BEGIN DATA SUPPLIED

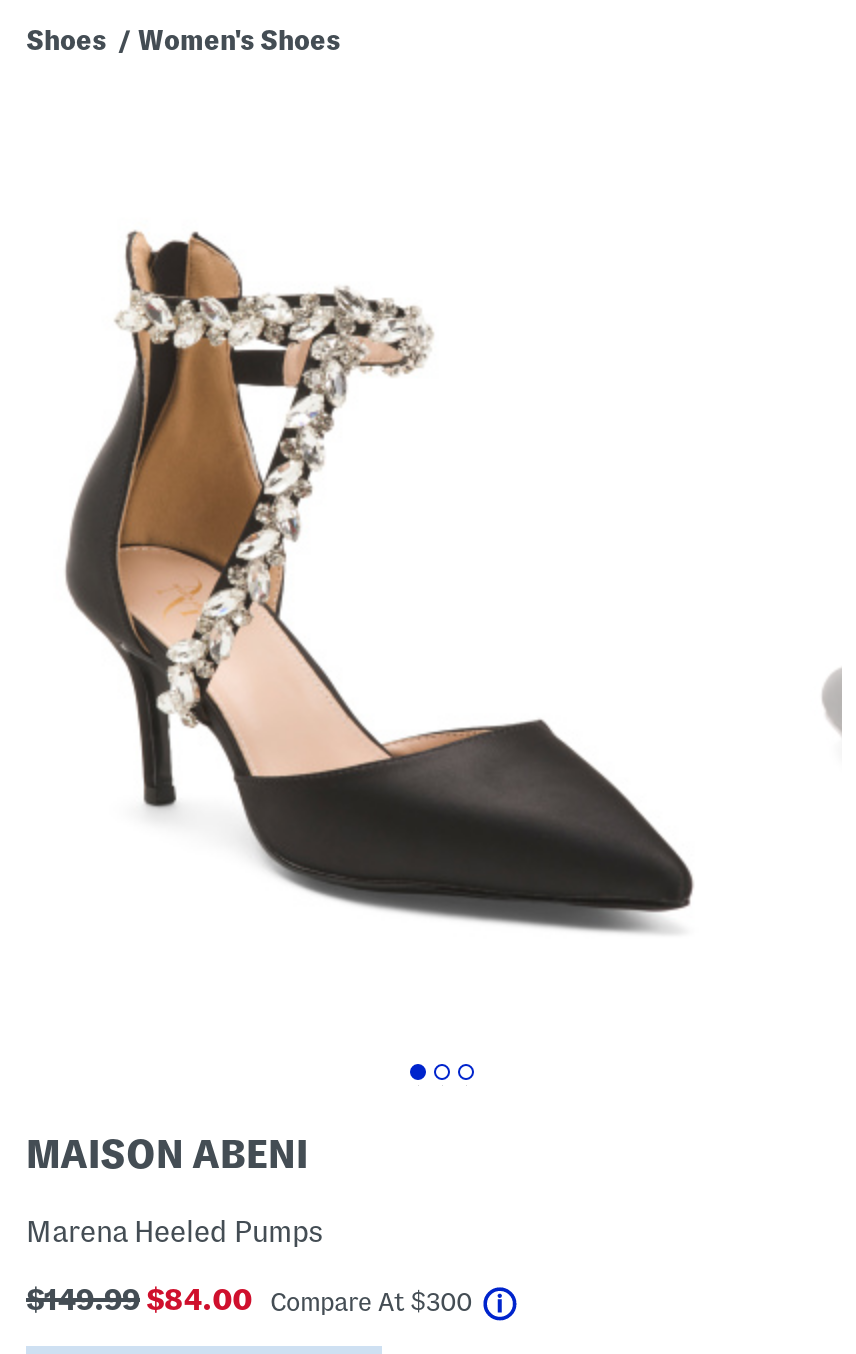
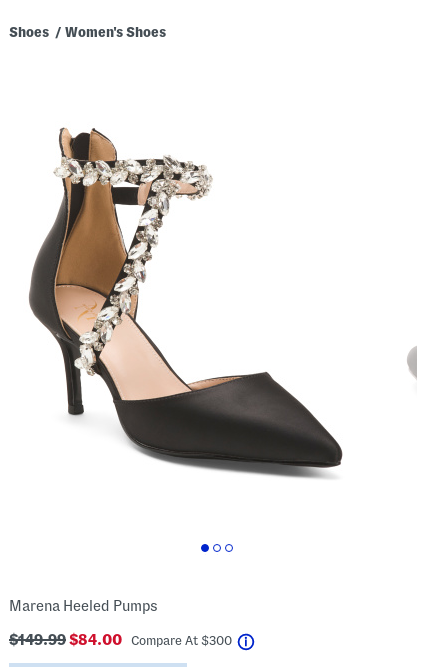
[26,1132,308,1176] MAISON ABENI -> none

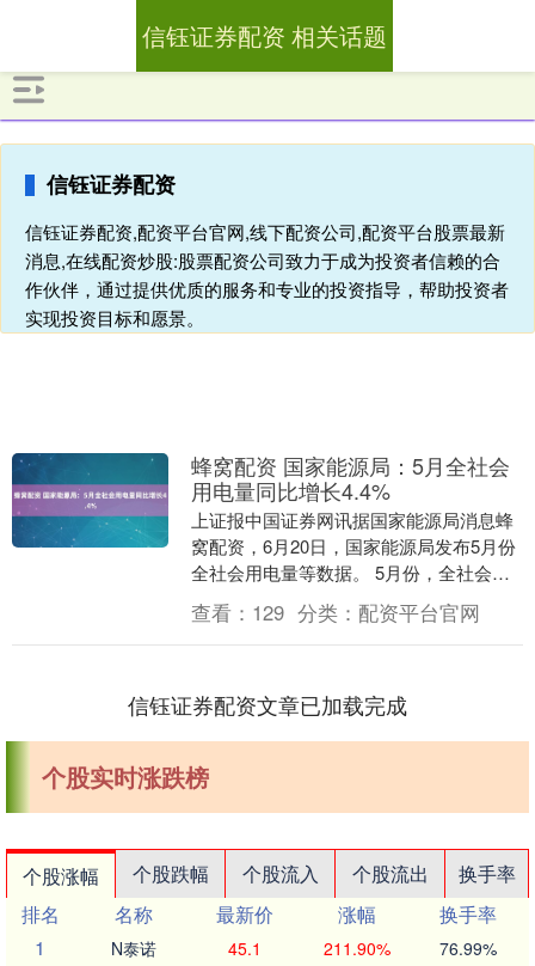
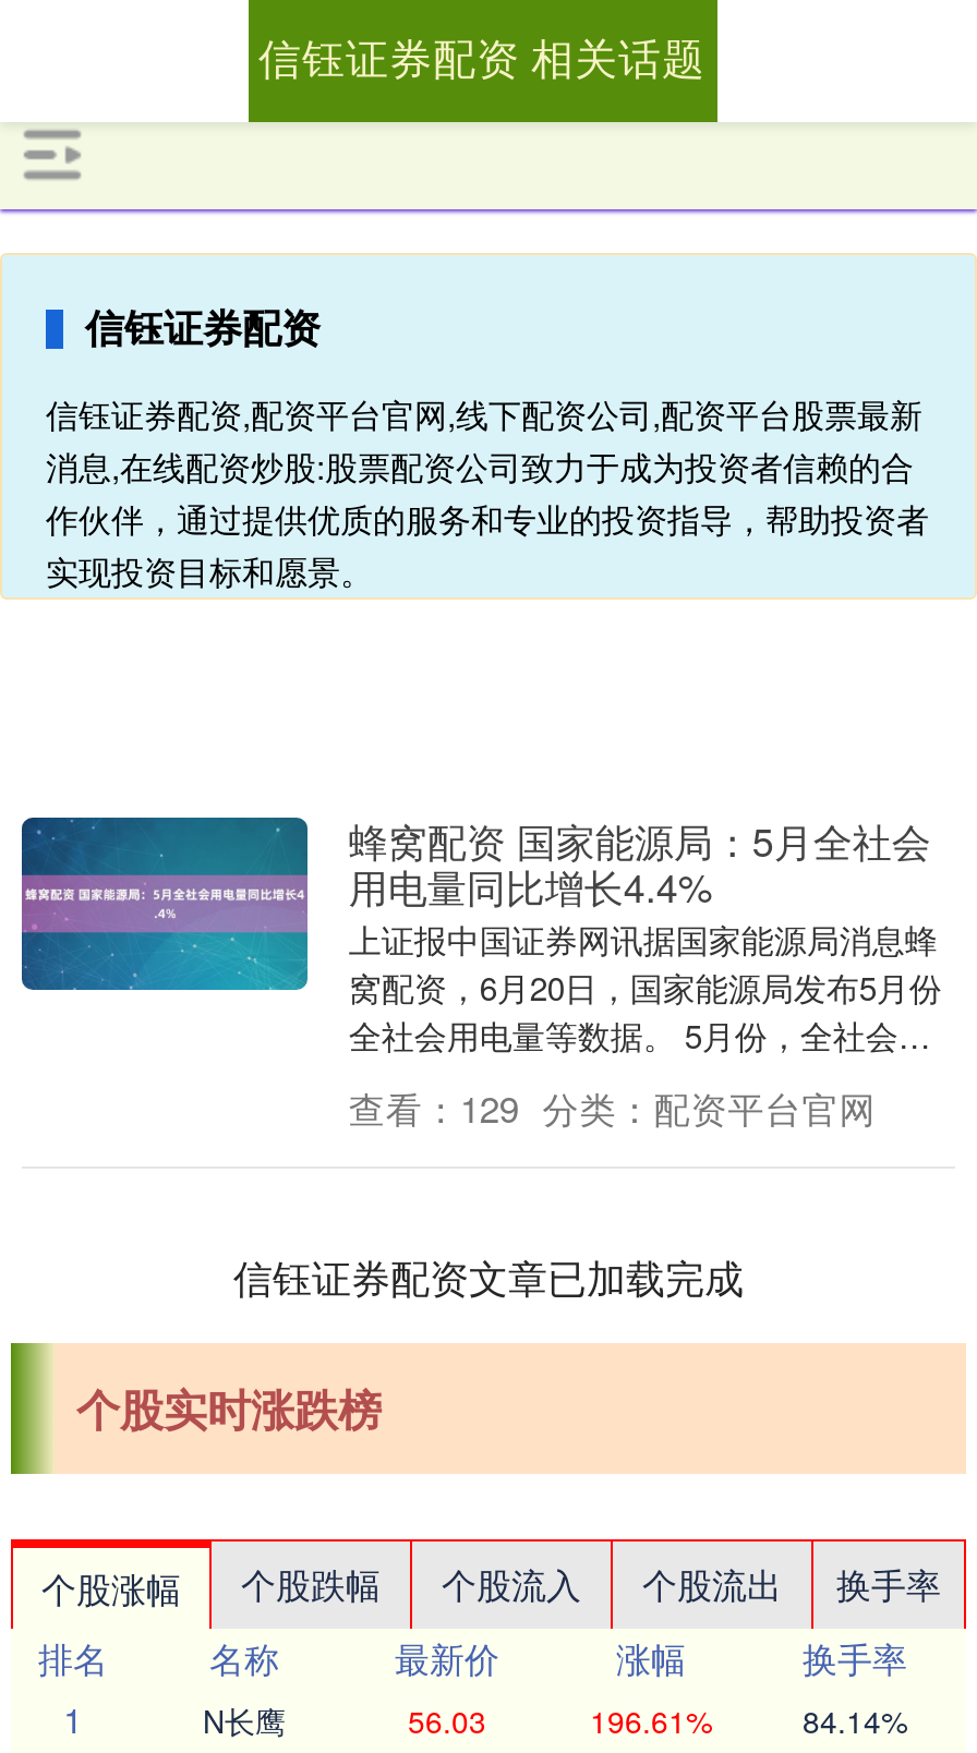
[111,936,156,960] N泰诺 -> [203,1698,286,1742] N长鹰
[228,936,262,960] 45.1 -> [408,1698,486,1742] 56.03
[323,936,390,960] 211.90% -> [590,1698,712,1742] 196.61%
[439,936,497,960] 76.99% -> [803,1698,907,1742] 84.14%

END DATA SUPPLIED

### WORK REQUIRED
Excluding the pictures, restate the records above word for word.

### RESPONSE AREA
[26,1132,308,1176] MAISON ABENI -> none

[111,936,156,960] N泰诺 -> [203,1698,286,1742] N长鹰
[228,936,262,960] 45.1 -> [408,1698,486,1742] 56.03
[323,936,390,960] 211.90% -> [590,1698,712,1742] 196.61%
[439,936,497,960] 76.99% -> [803,1698,907,1742] 84.14%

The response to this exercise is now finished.